TASK TO COMPLETE:
Will you write out all the entries below exactly?

>>>

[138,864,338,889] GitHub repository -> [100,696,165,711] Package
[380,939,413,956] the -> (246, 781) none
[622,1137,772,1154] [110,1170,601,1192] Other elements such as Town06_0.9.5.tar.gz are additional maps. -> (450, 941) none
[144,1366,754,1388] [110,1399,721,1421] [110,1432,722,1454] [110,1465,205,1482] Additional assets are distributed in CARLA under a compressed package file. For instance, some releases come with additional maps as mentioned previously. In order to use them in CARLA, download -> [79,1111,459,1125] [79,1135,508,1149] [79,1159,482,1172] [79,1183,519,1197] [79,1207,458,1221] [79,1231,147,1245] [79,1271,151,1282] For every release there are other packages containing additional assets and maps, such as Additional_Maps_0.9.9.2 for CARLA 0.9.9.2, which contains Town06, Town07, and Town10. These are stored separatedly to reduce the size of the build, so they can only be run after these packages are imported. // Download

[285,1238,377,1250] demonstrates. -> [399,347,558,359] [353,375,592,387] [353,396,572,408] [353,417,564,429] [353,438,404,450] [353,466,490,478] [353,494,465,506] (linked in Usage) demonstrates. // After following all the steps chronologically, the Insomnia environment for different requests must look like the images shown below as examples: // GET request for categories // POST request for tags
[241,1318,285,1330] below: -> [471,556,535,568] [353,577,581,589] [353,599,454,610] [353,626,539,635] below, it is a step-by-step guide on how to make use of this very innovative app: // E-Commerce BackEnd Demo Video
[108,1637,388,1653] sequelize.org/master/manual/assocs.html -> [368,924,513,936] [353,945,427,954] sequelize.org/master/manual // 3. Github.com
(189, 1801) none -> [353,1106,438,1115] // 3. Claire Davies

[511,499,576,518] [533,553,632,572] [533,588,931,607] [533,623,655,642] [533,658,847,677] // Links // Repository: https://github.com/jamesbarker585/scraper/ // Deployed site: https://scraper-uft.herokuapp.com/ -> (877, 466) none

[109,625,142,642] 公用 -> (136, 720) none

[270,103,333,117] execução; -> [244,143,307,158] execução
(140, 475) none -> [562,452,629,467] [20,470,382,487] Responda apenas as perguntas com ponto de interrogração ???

<<<

ANSWER FOR THE TASK:
[138,864,338,889] GitHub repository -> [100,696,165,711] Package
[380,939,413,956] the -> (246, 781) none
[622,1137,772,1154] [110,1170,601,1192] Other elements such as Town06_0.9.5.tar.gz are additional maps. -> (450, 941) none
[144,1366,754,1388] [110,1399,721,1421] [110,1432,722,1454] [110,1465,205,1482] Additional assets are distributed in CARLA under a compressed package file. For instance, some releases come with additional maps as mentioned previously. In order to use them in CARLA, download -> [79,1111,459,1125] [79,1135,508,1149] [79,1159,482,1172] [79,1183,519,1197] [79,1207,458,1221] [79,1231,147,1245] [79,1271,151,1282] For every release there are other packages containing additional assets and maps, such as Additional_Maps_0.9.9.2 for CARLA 0.9.9.2, which contains Town06, Town07, and Town10. These are stored separatedly to reduce the size of the build, so they can only be run after these packages are imported. // Download

[285,1238,377,1250] demonstrates. -> [399,347,558,359] [353,375,592,387] [353,396,572,408] [353,417,564,429] [353,438,404,450] [353,466,490,478] [353,494,465,506] (linked in Usage) demonstrates. // After following all the steps chronologically, the Insomnia environment for different requests must look like the images shown below as examples: // GET request for categories // POST request for tags
[241,1318,285,1330] below: -> [471,556,535,568] [353,577,581,589] [353,599,454,610] [353,626,539,635] below, it is a step-by-step guide on how to make use of this very innovative app: // E-Commerce BackEnd Demo Video
[108,1637,388,1653] sequelize.org/master/manual/assocs.html -> [368,924,513,936] [353,945,427,954] sequelize.org/master/manual // 3. Github.com
(189, 1801) none -> [353,1106,438,1115] // 3. Claire Davies

[511,499,576,518] [533,553,632,572] [533,588,931,607] [533,623,655,642] [533,658,847,677] // Links // Repository: https://github.com/jamesbarker585/scraper/ // Deployed site: https://scraper-uft.herokuapp.com/ -> (877, 466) none

[109,625,142,642] 公用 -> (136, 720) none

[270,103,333,117] execução; -> [244,143,307,158] execução
(140, 475) none -> [562,452,629,467] [20,470,382,487] Responda apenas as perguntas com ponto de interrogração ???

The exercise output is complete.